The program will be held at the JCC of Greater Ann Arbor at 6:30pm and is a collaboration between the Jewish Federation, the Jewish Community Center, Hebrew Day School, many local congregations, and additional community organizations. The event is open to all. Security will be provided.

Maya Izoutcheev was at the Nova Music Festival, a gathering on 10/7/23 that was intended to celebrate peace. What she witnessed that day was anything but peaceful. In the chaos of indiscriminate violence, Maya lost friends, saw people she knew fall, and endured moments that no person should ever experience. She has shared publicly how the terror was immediate and unpredictable — and how surviving does not erase the scars or sense of disbelief. She has said that she now knows how her world shifted forever in an instant. Her survival is not a simple tale of escape; it is a story of trauma, loss, endurance, and of trying to live again in the aftermath.

Maya will bring the immediacy of her story to Ann Arbor so that the community has the opportunity to do more than mourn together: attendees will learn and gain a deeper understanding of what was lost and how to move through it. Forgetting or distancing oneself can be easier, but, while remembering traumatic events is painful, it can be necessary to healing.
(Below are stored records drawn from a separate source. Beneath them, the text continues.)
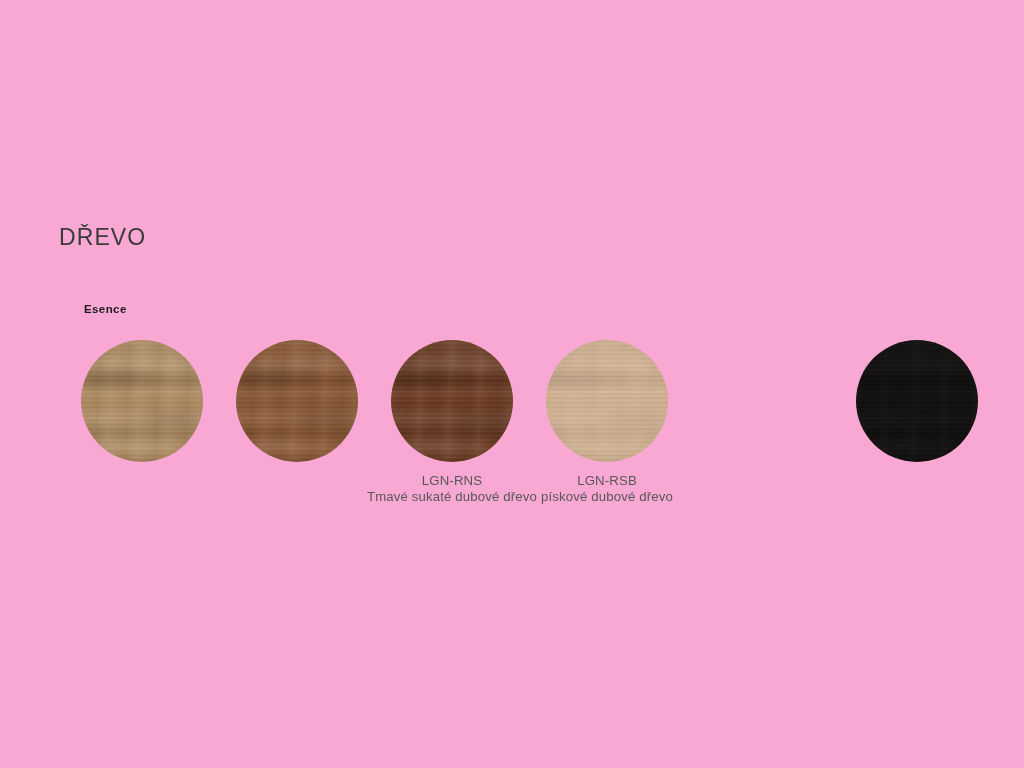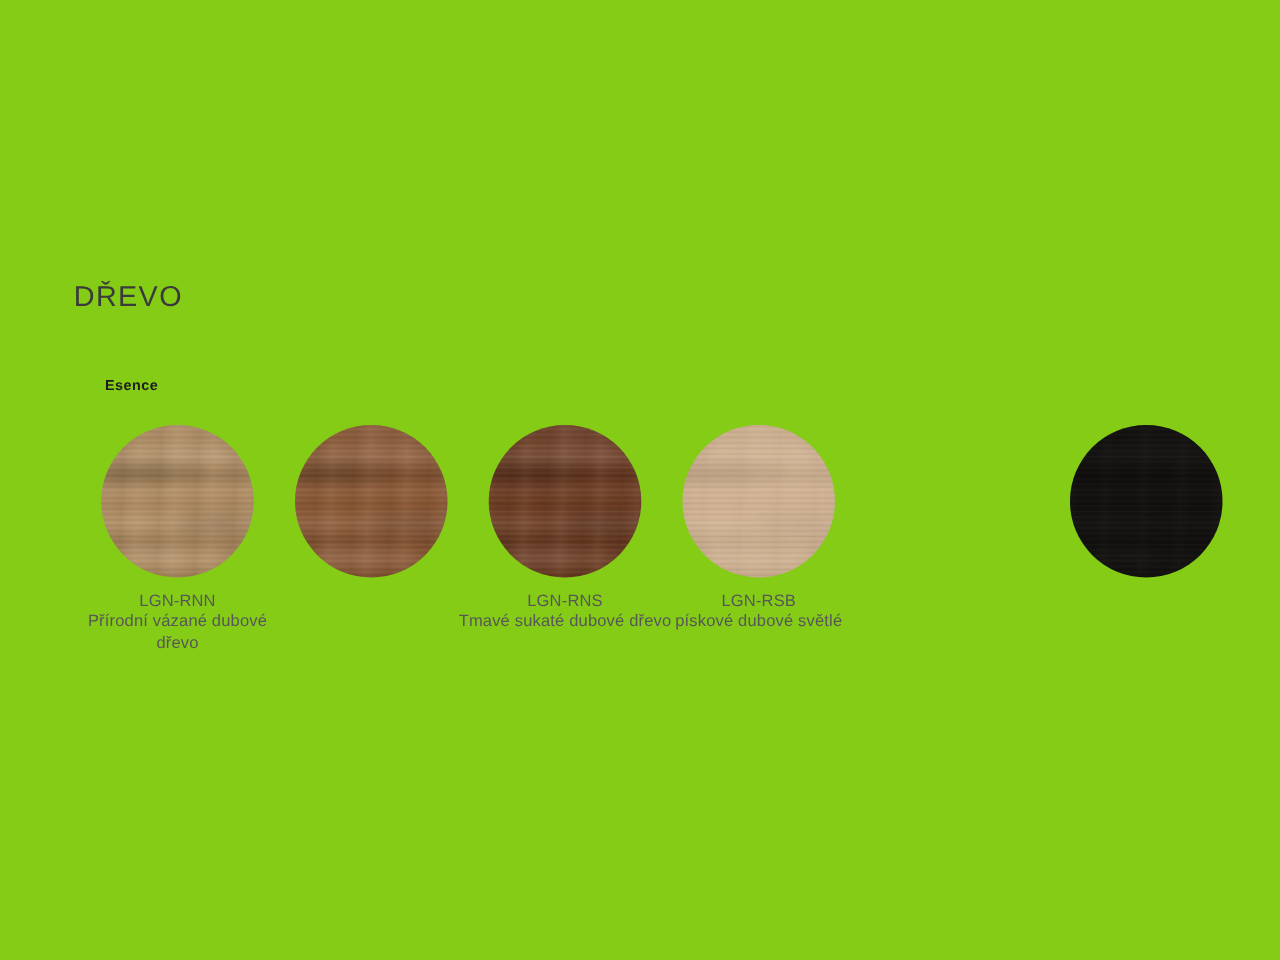"DŘEVO" div.page { background-color: #84cc16 -> #f9a8d4 }
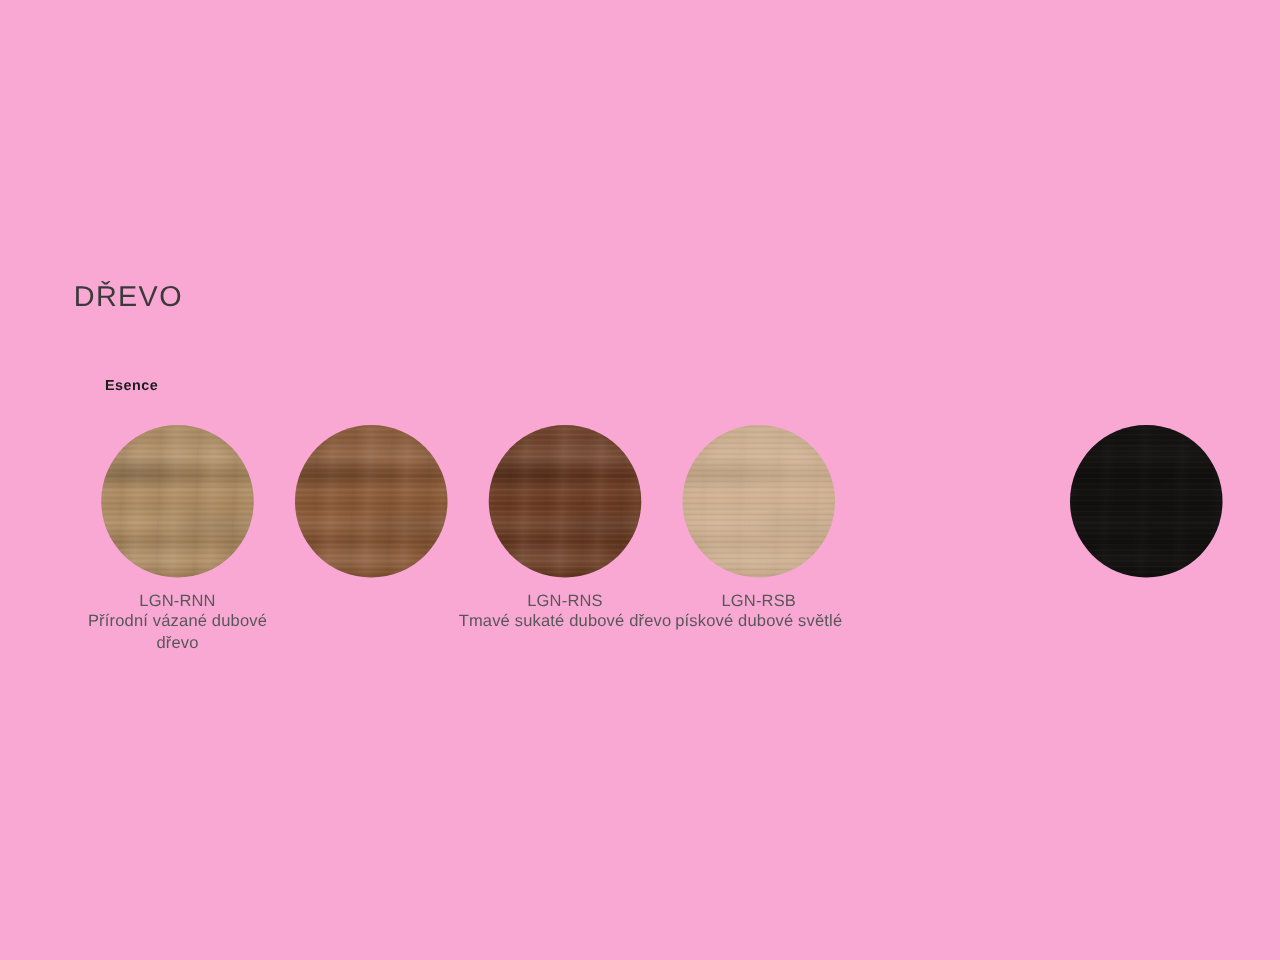"LGN-RNN" div.label-wrap { html: <div> <div> <span>LGN-RNN</span> <span>Přírodní vázané dubové dřevo</span> </div> </div> -> none }
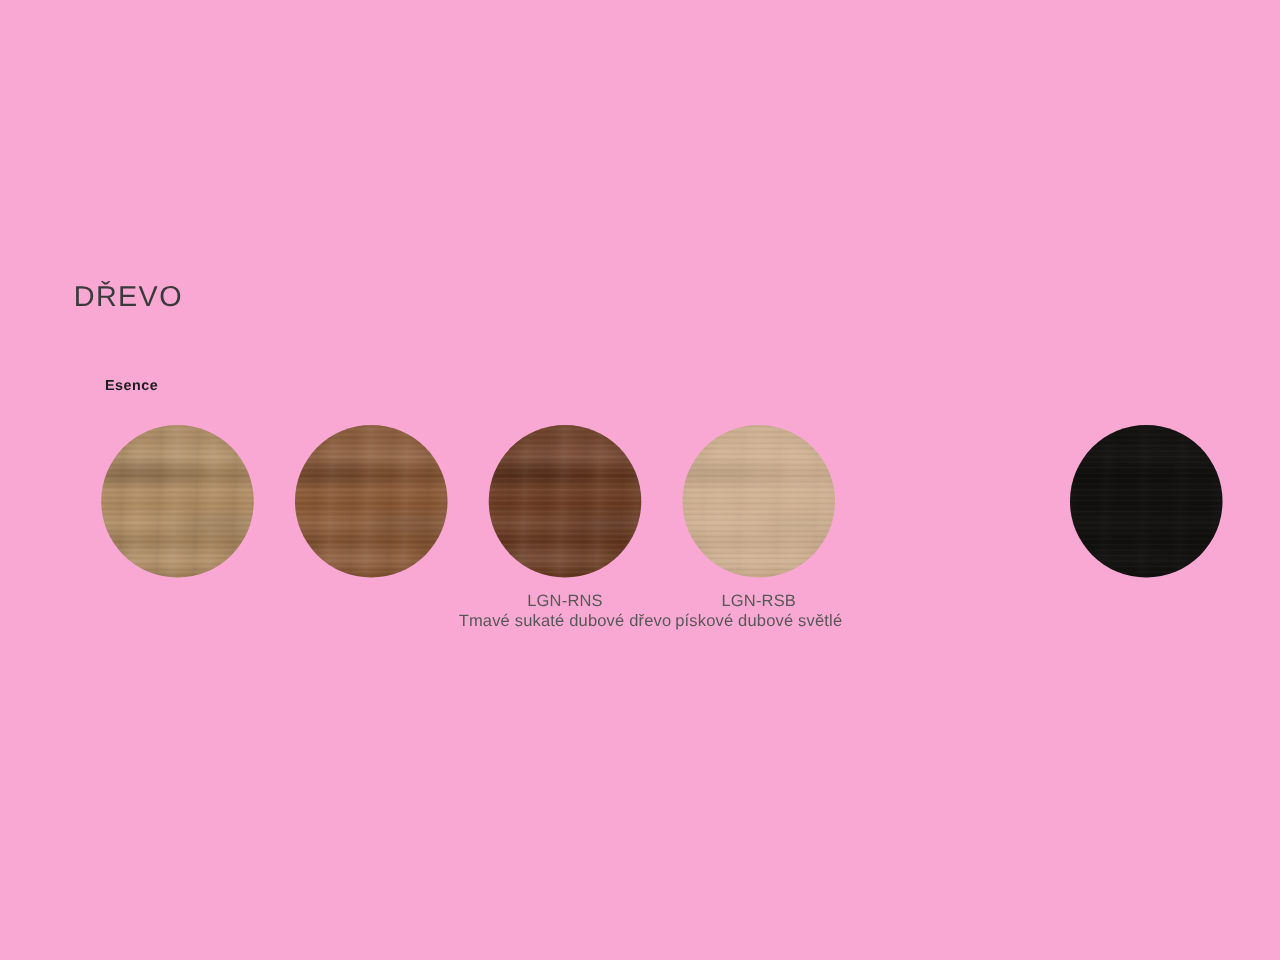"pískové dubové světlé" span.desc { text: světlé -> dřevo }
The evening will include local cantors and musicians whose music carries memory, with songs and melodies that reflect both grief and resolve. Rabbis from Ann Arbor’s congregations will offer reflections not just on the broader meaning of October 7 in Israel and what it has meant for Jews worldwide, but also on how this attack has affected the local community: the fear, the solidarity, the coming together, as well as the new threats and deepened political divides.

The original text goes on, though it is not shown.